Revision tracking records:
•••

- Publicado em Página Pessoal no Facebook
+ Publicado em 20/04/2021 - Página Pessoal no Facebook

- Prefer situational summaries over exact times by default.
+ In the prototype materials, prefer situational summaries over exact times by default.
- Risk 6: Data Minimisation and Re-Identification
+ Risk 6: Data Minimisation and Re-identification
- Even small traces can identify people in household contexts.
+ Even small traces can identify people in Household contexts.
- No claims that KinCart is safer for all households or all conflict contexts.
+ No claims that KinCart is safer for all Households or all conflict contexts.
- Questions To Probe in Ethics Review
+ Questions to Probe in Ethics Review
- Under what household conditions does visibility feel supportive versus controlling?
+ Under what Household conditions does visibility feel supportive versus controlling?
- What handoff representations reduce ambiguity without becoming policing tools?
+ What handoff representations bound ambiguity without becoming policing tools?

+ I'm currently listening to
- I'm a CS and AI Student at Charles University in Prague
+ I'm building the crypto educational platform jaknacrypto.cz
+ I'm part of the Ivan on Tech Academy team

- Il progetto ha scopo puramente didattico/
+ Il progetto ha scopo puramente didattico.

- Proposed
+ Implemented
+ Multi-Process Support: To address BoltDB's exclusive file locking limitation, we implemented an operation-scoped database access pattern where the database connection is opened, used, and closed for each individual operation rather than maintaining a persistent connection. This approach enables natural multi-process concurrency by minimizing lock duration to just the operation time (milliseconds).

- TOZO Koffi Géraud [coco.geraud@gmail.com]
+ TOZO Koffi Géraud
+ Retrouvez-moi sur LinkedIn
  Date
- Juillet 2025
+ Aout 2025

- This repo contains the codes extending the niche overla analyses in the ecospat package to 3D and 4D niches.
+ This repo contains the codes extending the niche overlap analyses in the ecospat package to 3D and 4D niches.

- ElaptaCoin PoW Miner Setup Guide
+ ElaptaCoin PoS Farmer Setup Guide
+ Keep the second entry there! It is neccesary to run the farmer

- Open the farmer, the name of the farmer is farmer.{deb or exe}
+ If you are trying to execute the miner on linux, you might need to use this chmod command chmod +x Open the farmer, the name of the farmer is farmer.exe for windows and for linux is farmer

•••

From the entries above, copy every line containing the word "exact".

ANSWER BOX:
- Prefer situational summaries over exact times by default.
+ In the prototype materials, prefer situational summaries over exact times by default.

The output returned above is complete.